The first flight of the interceptor prototype, Ye-155-P1, took place on 9 September 1964. Development of the MiG-25, which represented a major step forward in Soviet aerodynamics, engineering and metallurgy, took several more years to complete.

On 9 July 1967, the new aircraft was first shown to the public at the Domodedovo air show, with four prototypes (three fighters and a reconnaissance aircraft) making a flypast.

====Aviation records====
The Mikoyan-Gurevich design bureau soon realized that the performance of the new aircraft gave it great potential to set new flight records. In addition to their normal duties, the prototypes Ye-155-P1, Ye-155-R1, Ye-155-R3 were made lighter by removing some unneeded equipment and were used for these attempts. Under Federation Aeronautique Internationale (FAI) classification, the Ye-155 type belonged to class C1 (III), which specifies jet-powered land planes with unlimited maximum take-off weight. Records set included:
- The first claim was for world speed records with no payload and payloads of 1000 and 2000 kg. MiG OKB Chief Test Pilot Aleksandr Vasilyevich Fedotov reached an average speed of 2319.12 km/h over a 1000 km circuit on 16 March 1965.
- For pure speed, with no payload, test pilot Mikhail M. Komarov averaged 2,981.5 km/h over a 500 km closed circuit on 5 October 1967. On the same day, Fedotov reached an altitude of 29977 m with a 1000 kg payload. The MiG eventually became the first aircraft to go higher than 35000 m.
- Time to height records were recorded on 4 June 1973 when Boris A. Orlov climbed to 20000 m in 2 min 49.8 s. The same day, Pyotr M. Ostapenko reached 25000 m in 3 min 12.6 s and 30000 m in 4 min 3.86 s.
- On 25 July 1973, Fedotov reached 35230 m with 1000 kg payload and 36240 m with no load (an absolute world record). In the thin air, the engines flamed out, and the aircraft coasted in a ballistic trajectory by inertia alone. At the apex the speed had dropped to 75 km/h.
- On 31 August 1977, Ye-266M again flown by Fedotov, set the recognized absolute altitude record for a jet aircraft under its own power. He reached 37650 m at Podmoskovnoye, USSR in zoom climb (the absolute altitude record is different from the record for sustained altitude in horizontal flight).

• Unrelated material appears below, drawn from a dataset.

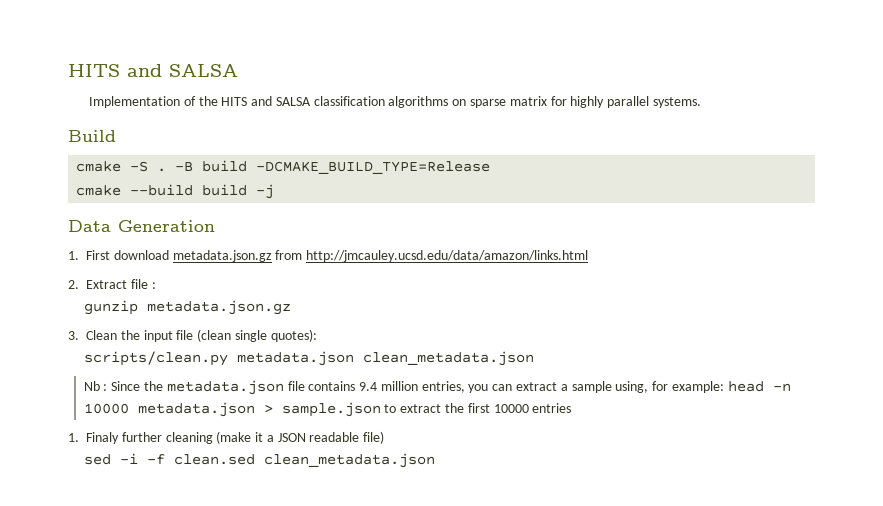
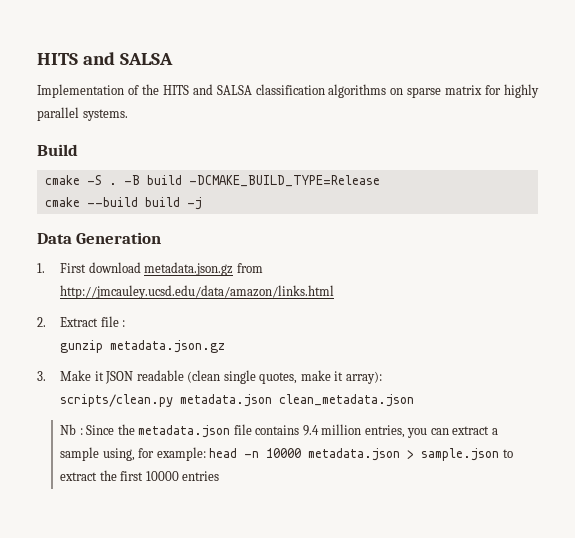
- 3. Clean the input file (clean single quotes):
+ 3. Make it JSON readable (clean single quotes, make it array):
- 1. Finaly further cleaning (make it a JSON readable file)
- sed -i -f clean.sed clean_metadata.json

The aircraft was actually a MiG-25RB re-engined with the powerful R-15BF2-300. It had earlier been part of the program to improve the aircraft's top speed that resulted in the MiG-25M prototype.

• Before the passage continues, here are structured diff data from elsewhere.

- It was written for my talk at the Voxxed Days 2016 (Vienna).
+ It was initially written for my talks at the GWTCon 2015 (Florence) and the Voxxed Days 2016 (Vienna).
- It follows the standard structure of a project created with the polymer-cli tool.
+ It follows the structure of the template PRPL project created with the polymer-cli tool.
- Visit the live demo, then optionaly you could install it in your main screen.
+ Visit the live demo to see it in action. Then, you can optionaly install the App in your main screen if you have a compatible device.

In all, 29 records were claimed, of which seven were all-time world records for time to altitudes of 20000 m and higher, and speed. Several records still stand.

====Technical description====
Because of the thermal stresses incurred in flight above Mach 2, the Mikoyan-Gurevich OKB had difficulties choosing what materials to use for the aircraft. They had to use E-2 heat-resistant Plexiglas for the canopy and high-strength stainless steel for the wings and fuselage. Using titanium rather than steel would have been ideal, but it was expensive and difficult to work with. The problem of cracks in welded titanium structures with thin walls could not be solved, so the heavier nickel steel was used instead. It cost far less than titanium and allowed for welding, along with heat-resistant seals. The MiG-25 was constructed from 80% nickel-steel alloy, 11% aluminium, and 9% titanium. The steel components were formed by a combination of spot welding, automatic machine welding, and hand arc welding methods.

Initially, the interceptor version was equipped with the TL-25 Smerch-A (also referred to as Product 720) radar, a development of the system carried by the earlier Tu-128. While powerful and thus long-ranged and resistant to jamming, the system—due to the age of its design and its intended purpose (tracking and targeting high- and fast-flying US bombers and reconnaissance aircraft)—lacked look-down/shoot-down capability, which limited its effectiveness against low-flying targets. (This is one of the reasons why it was replaced with the MiG-31, whose Zaslon radar has that capability.) By the time the MiG-25 entered service in 1969, this was a serious shortcoming, as strategic bombing doctrine was shifting towards low-level penetration of enemy territory. After Belenko's defection to Japan exposed this flaw to the West, a government decree issued on 4 November 1976 urgently called for a more advanced radar. To speed up development, the existing RP-23 Sapfir of the MiG-23 was repurposed, with the use of a larger antenna. The renamed Sapfir-25 gave the new MiG-25PD variant improved jamming resistance and look-down/shoot-down capability.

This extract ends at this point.